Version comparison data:
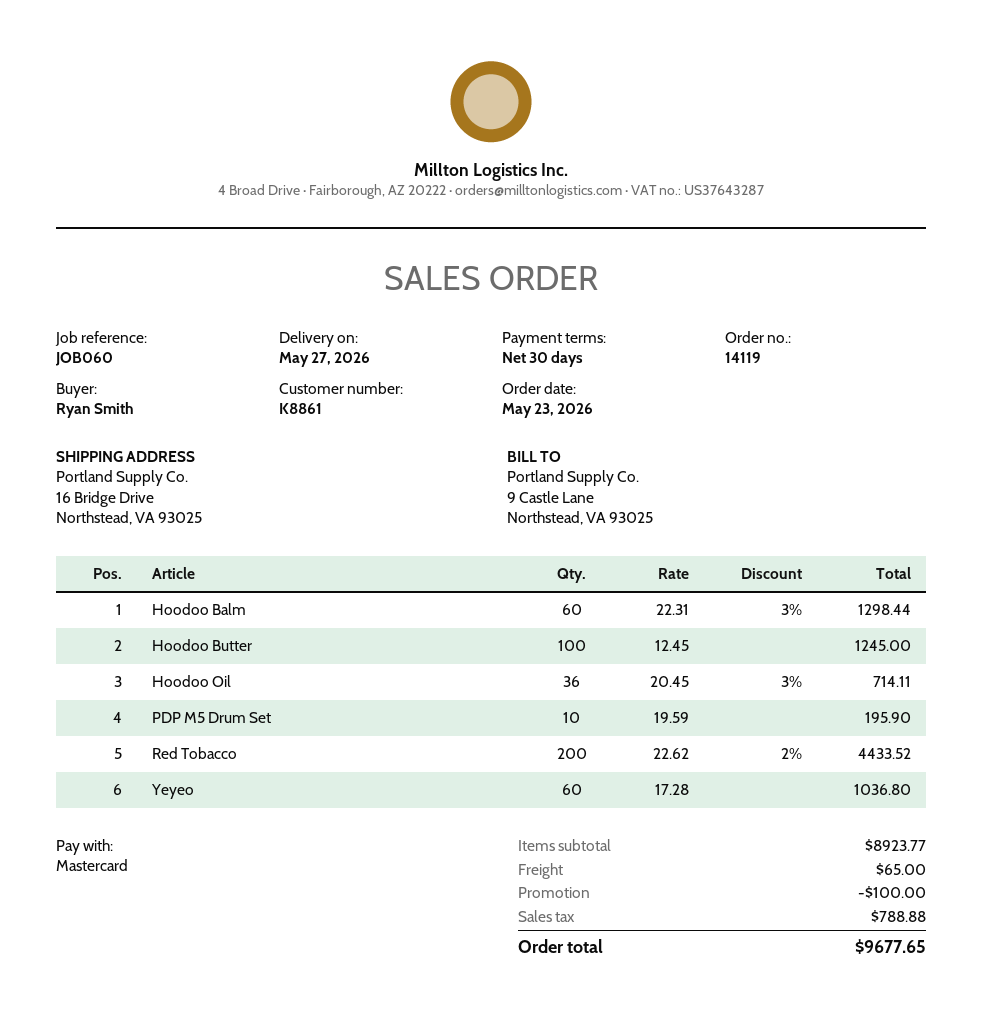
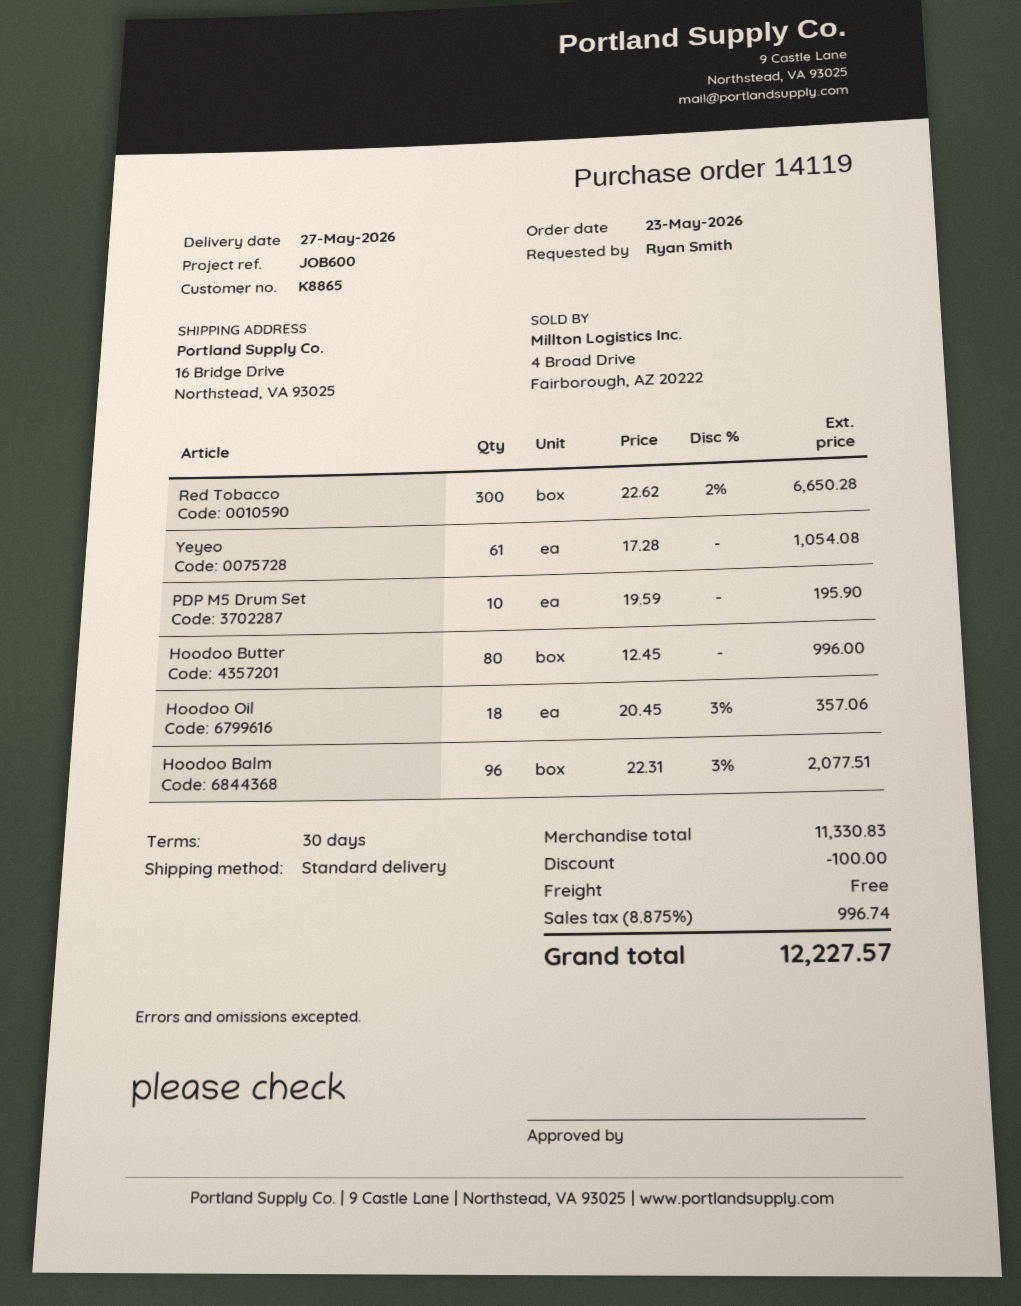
customer number: K8861 -> K8865
reference: JOB060 -> JOB600
Hoodoo Balm: 60 x 22.31 - 3% = 1298.44 -> 96 x 22.31 - 3% = 2077.51
Hoodoo Butter: 100 x 12.45 = 1245.00 -> 80 x 12.45 = 996.00
Hoodoo Oil: 36 x 20.45 - 3% = 714.11 -> 18 x 20.45 - 3% = 357.06
Red Tobacco: 200 x 22.62 - 2% = 4433.52 -> 300 x 22.62 - 2% = 6650.28
Yeyeo: 60 x 17.28 = 1036.80 -> 61 x 17.28 = 1054.08
subtotal: 8923.77 -> 11330.83
shipping: 65.00 -> 0.00
tax: 788.88 -> 996.74
total: 9677.65 -> 12227.57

» **EXERCISE INSTRUCTIONS**: From the entries above, select each line containing the string "Hoodoo".

» **ANSWER FOR THIS EXERCISE**:
Hoodoo Balm: 60 x 22.31 - 3% = 1298.44 -> 96 x 22.31 - 3% = 2077.51
Hoodoo Butter: 100 x 12.45 = 1245.00 -> 80 x 12.45 = 996.00
Hoodoo Oil: 36 x 20.45 - 3% = 714.11 -> 18 x 20.45 - 3% = 357.06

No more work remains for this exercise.